Ease of Doing Business for MSMEs: Banks will provide subordinate debt to MSME promoters to enable capital infusion. This will strengthen the net-worth of MSMEs and prevent them from becoming sick and unviable.
- By Arvind Sharma
Ease of Doing Business for MSMEs: The MSME sector contributes significantly to India’s GDP and provides livelihood to more than 10 per cent of the national population. It involves low capital costs and this makes it particularly suitable for the socio-economic set-up of India. Several thousands of MSMEs are falling sick every year owing to lack of resources, market or inappropriate business strategies, and Covid-19 and the related economic crises are likely to aggravate the situation. The seriousness of the situation has led the government to introduce substantive reforms for this sector, with a special focus on providing credit, liquidity, demand and marketing infrastructure.
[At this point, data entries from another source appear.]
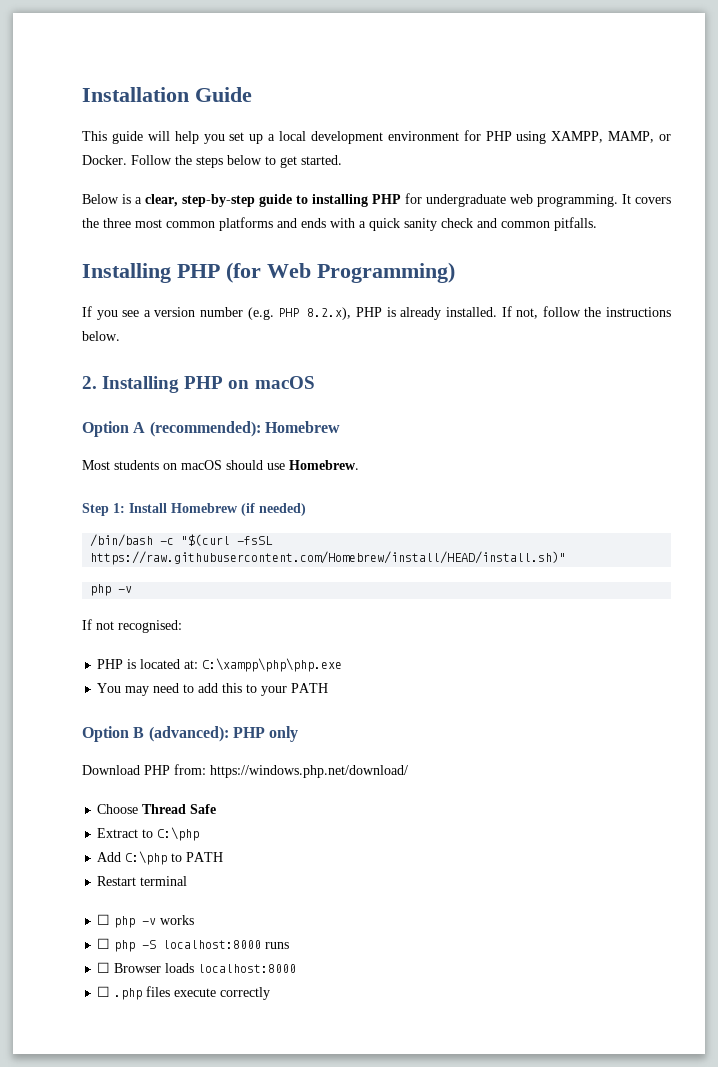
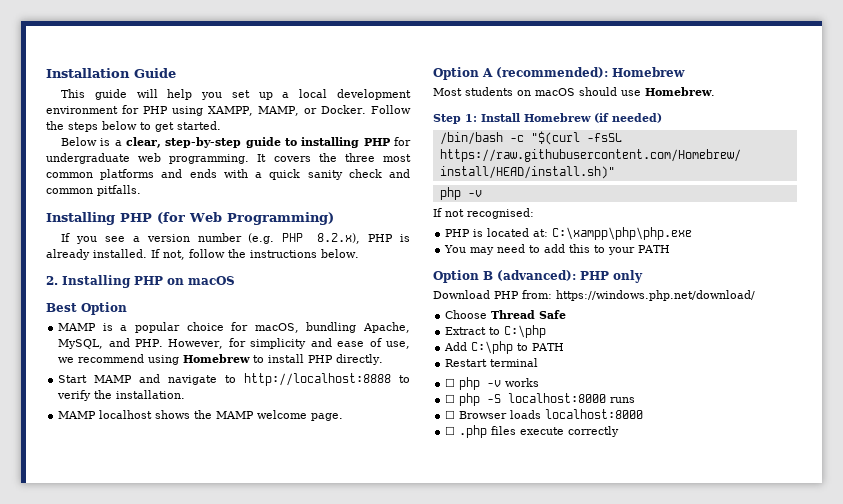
+ Best Option
+ MAMP is a popular choice for macOS, bundling Apache, MySQL, and PHP. However, for simplicity and ease of use, we recommend using Homebrew to install PHP directly.
+ Start MAMP and navigate to http://localhost:8888 to verify the installation.
+ MAMP localhost shows the MAMP welcome page.

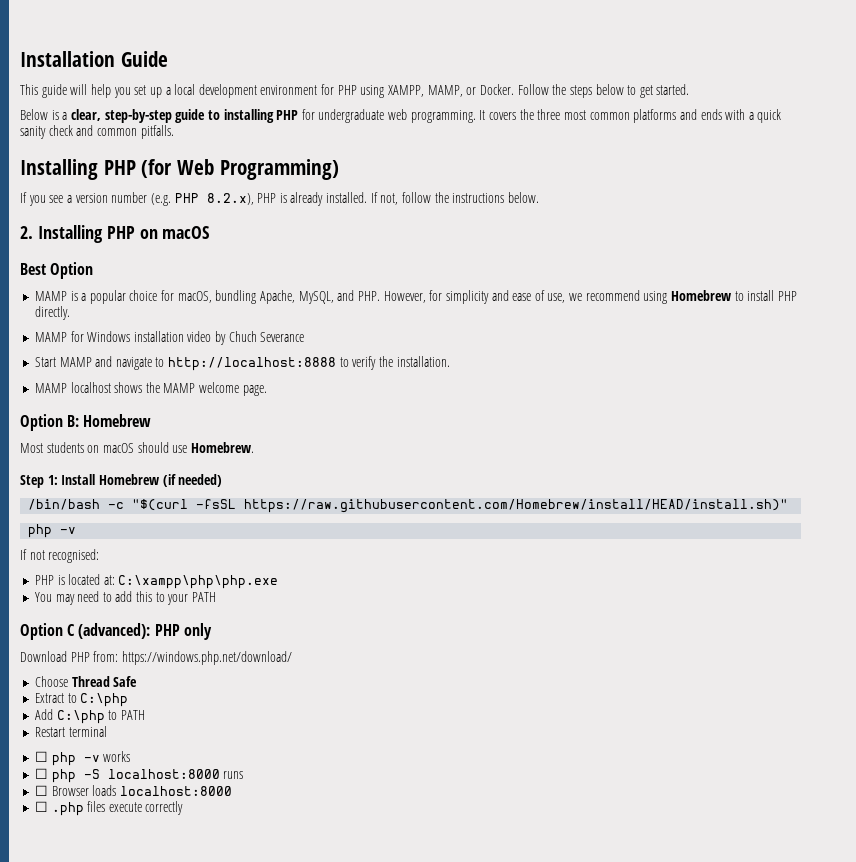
+ MAMP for Windows installation video by Chuch Severance
- Option A (recommended): Homebrew
+ Option B: Homebrew
- Option B (advanced): PHP only
+ Option C (advanced): PHP only

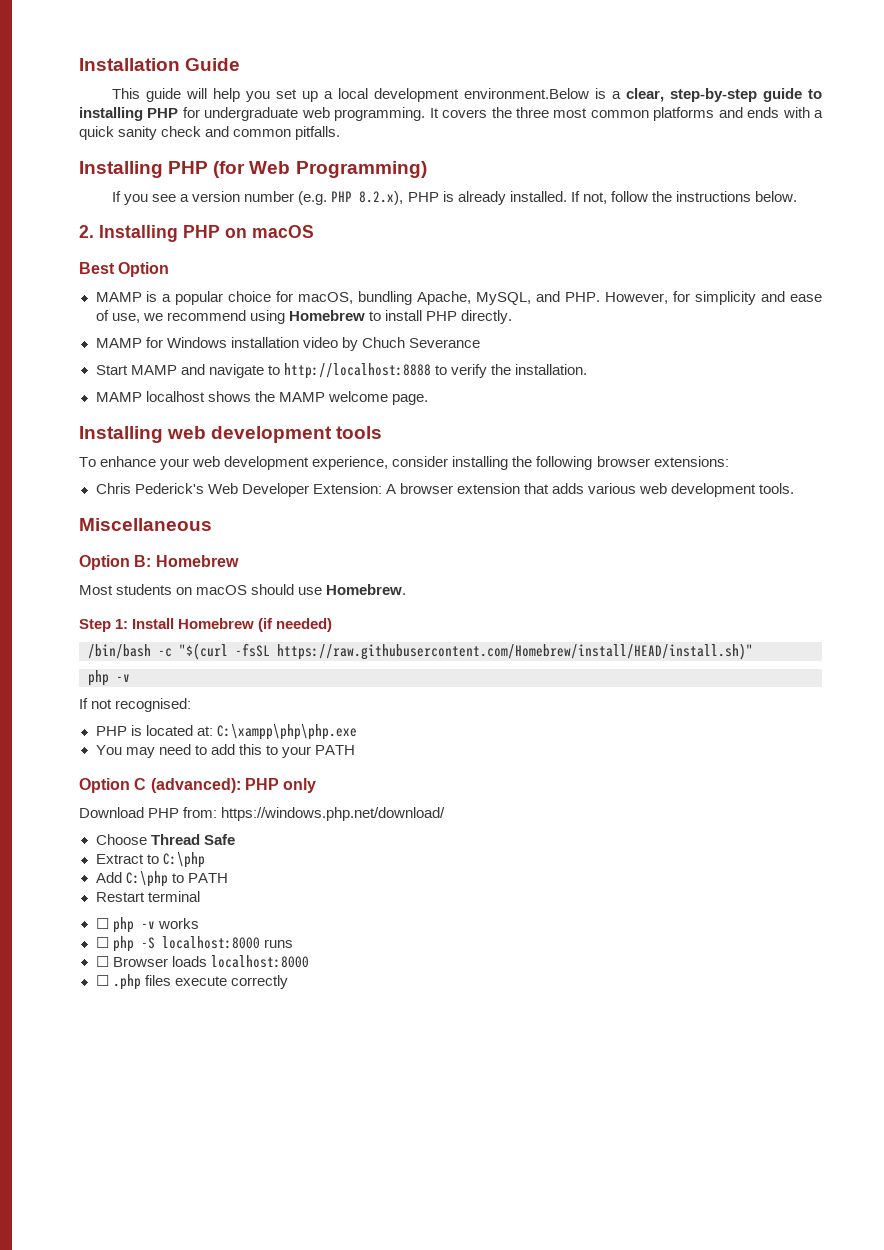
- This guide will help you set up a local development environment for PHP using XAMPP, MAMP, or Docker. Follow the steps below to get started.
- Below is a clear, step-by-step guide to installing PHP for undergraduate web programming.
+ This guide will help you set up a local development environment.Below is a clear, step-by-step guide to installing PHP for undergraduate web programming.
+ Installing web development tools
+ To enhance your web development experience, consider installing the following browser extensions:
+ Chris Pederick's Web Developer Extension: A browser extension that adds various web development tools.
+ Miscellaneous

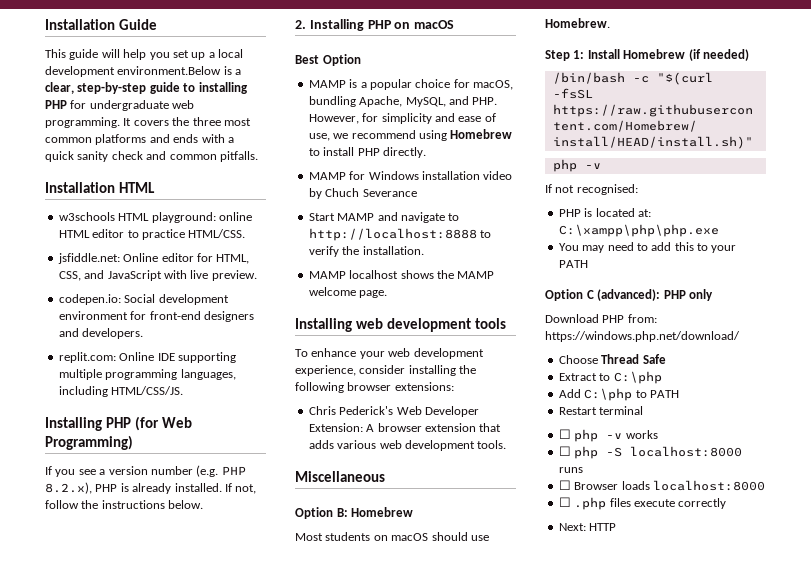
+ Installation HTML
+ w3schools HTML playground: online HTML editor to practice HTML/CSS.
+ jsfiddle.net: Online editor for HTML, CSS, and JavaScript with live preview.
+ codepen.io: Social development environment for front-end designers and developers.
+ replit.com: Online IDE supporting multiple programming languages, including HTML/CSS/JS.
+ Next: HTTP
As a part of the ‘Aatma Nirbhar Bharat Abhiyan’ – self-reliant India campaign, the government intends to provide a Rs 3 lakh crore collateral-free emergency credit line (Credit Line), Rs 20,000 crore subordinate debt for stressed MSMEs and Rs 50 thousand crore equity support through fund of funds (FOF) to the adversely impacted MSME sector. These are direct measures, and they will go a long way in benefitting those MSMEs, which are aware, and are able to get access to such measures. The Credit Line intends to make available loans of up to 20 per cent of the outstanding credit to MSMEs and it is remarkable that within 14 days from the launch of the Credit Line that PSBs have already sanctioned loans exceeding Rs 24,000 crores to 5.46 lakh MSMEs.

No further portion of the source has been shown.